● **Exercise**
In the copy, keep every word of the data below and none of its pictures.

● **Data**
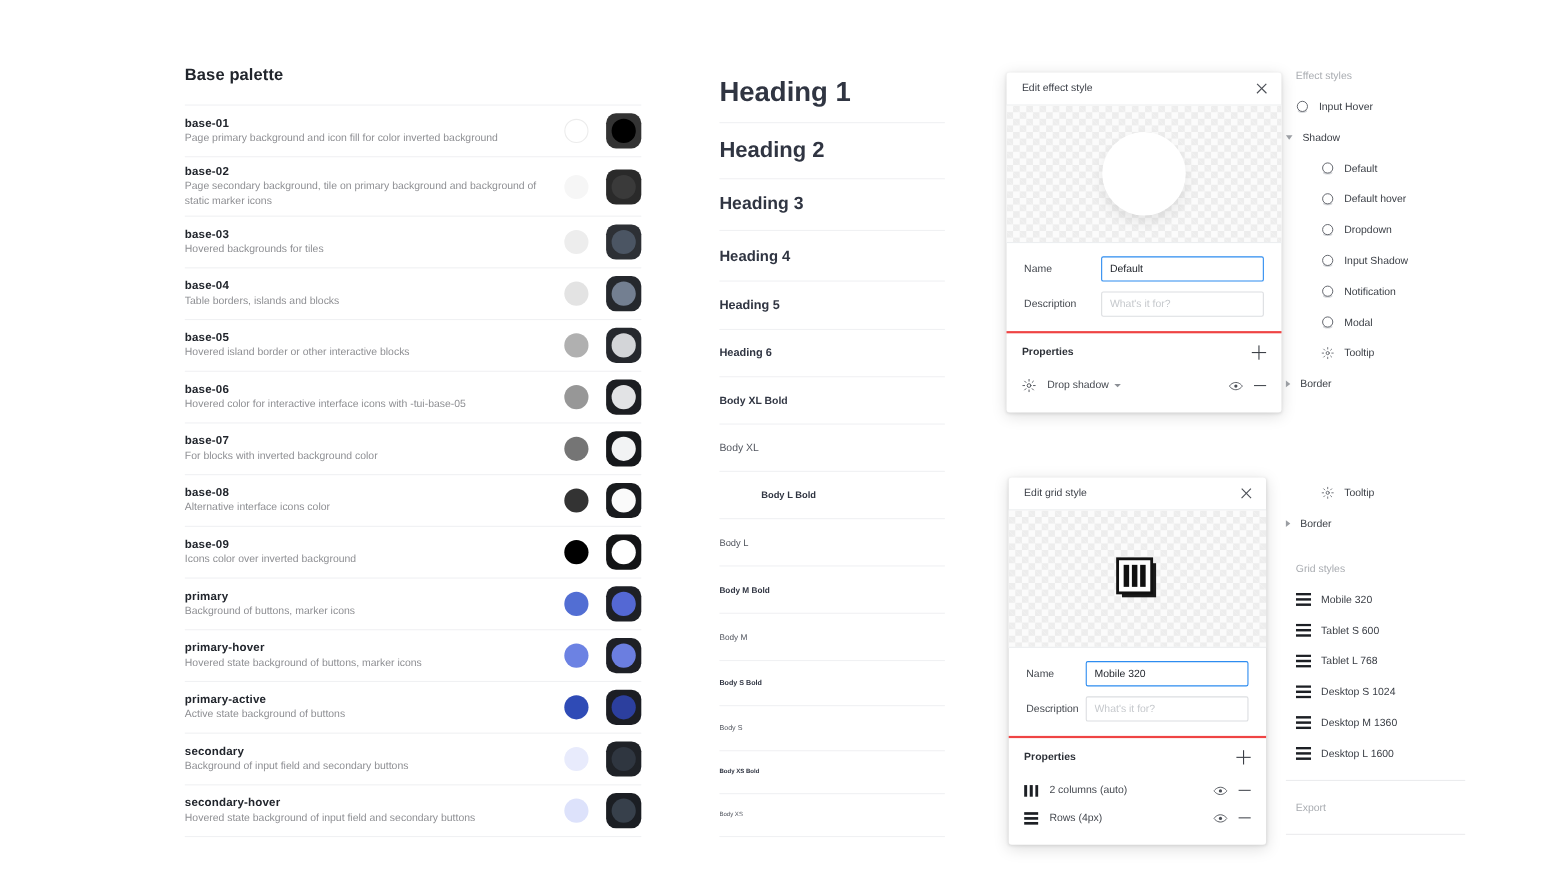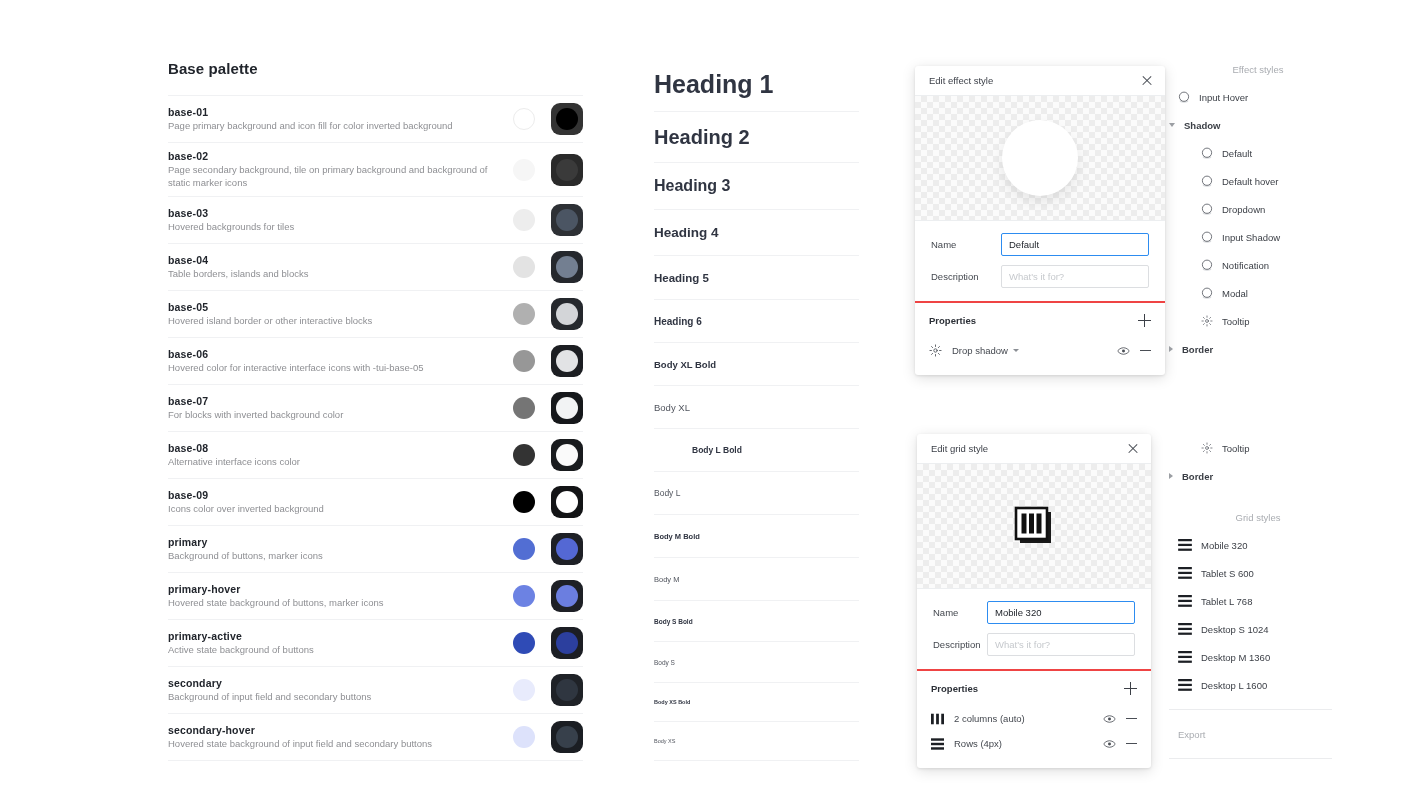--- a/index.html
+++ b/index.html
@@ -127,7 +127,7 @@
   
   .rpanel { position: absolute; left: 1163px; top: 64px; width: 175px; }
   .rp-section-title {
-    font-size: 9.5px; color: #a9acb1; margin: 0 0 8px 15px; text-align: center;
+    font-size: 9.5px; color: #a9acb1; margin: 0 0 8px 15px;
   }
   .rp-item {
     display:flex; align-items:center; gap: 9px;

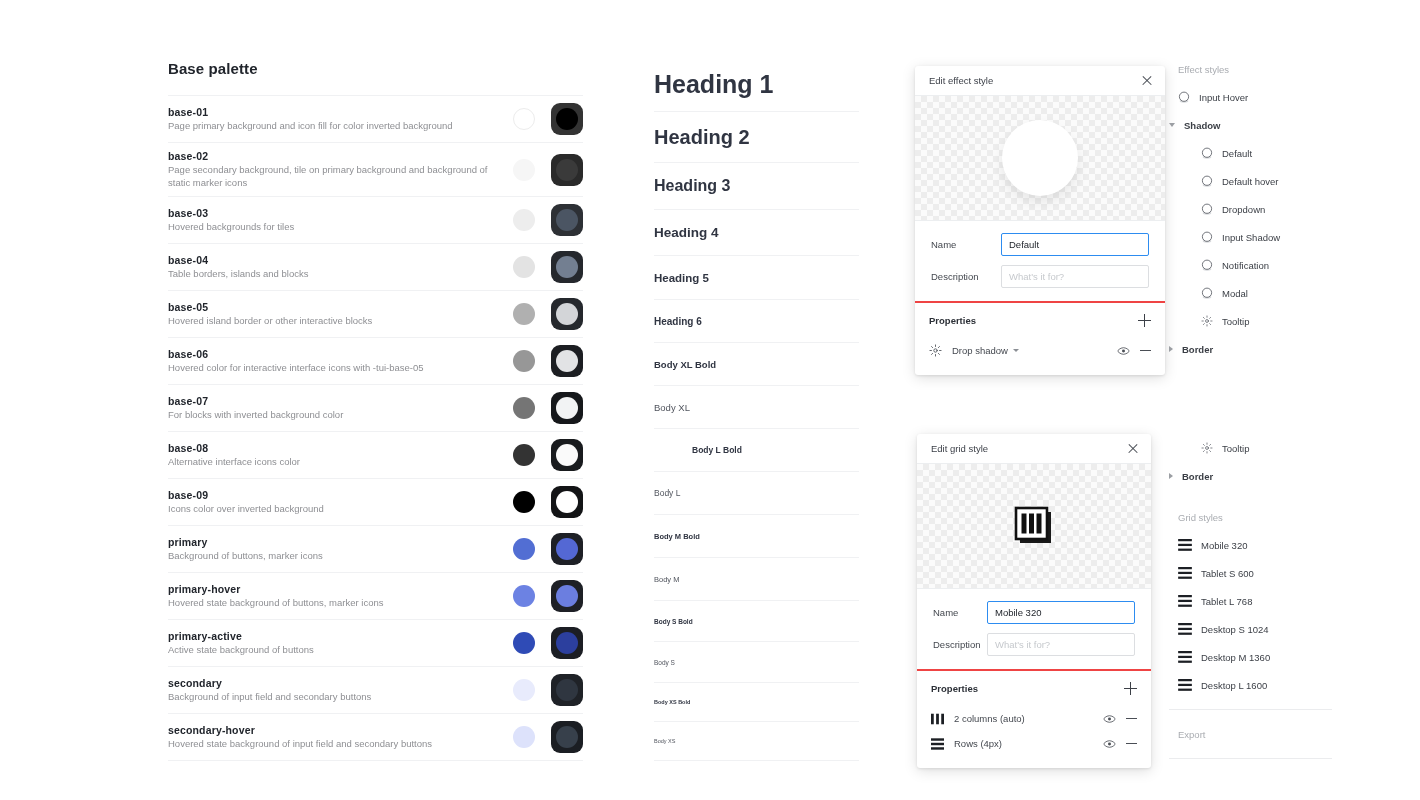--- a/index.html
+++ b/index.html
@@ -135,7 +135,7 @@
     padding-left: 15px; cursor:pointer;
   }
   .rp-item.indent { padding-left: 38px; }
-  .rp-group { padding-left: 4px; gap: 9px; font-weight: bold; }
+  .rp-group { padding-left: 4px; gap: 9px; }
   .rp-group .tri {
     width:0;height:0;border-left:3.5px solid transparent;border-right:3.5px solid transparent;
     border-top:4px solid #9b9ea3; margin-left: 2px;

● **Written answer**
--- a/index.html
+++ b/index.html
@@ -127,7 +127,7 @@
   
   .rpanel { position: absolute; left: 1163px; top: 64px; width: 175px; }
   .rp-section-title {
-    font-size: 9.5px; color: #a9acb1; margin: 0 0 8px 15px; text-align: center;
+    font-size: 9.5px; color: #a9acb1; margin: 0 0 8px 15px;
   }
   .rp-item {
     display:flex; align-items:center; gap: 9px;

--- a/index.html
+++ b/index.html
@@ -135,7 +135,7 @@
     padding-left: 15px; cursor:pointer;
   }
   .rp-item.indent { padding-left: 38px; }
-  .rp-group { padding-left: 4px; gap: 9px; font-weight: bold; }
+  .rp-group { padding-left: 4px; gap: 9px; }
   .rp-group .tri {
     width:0;height:0;border-left:3.5px solid transparent;border-right:3.5px solid transparent;
     border-top:4px solid #9b9ea3; margin-left: 2px;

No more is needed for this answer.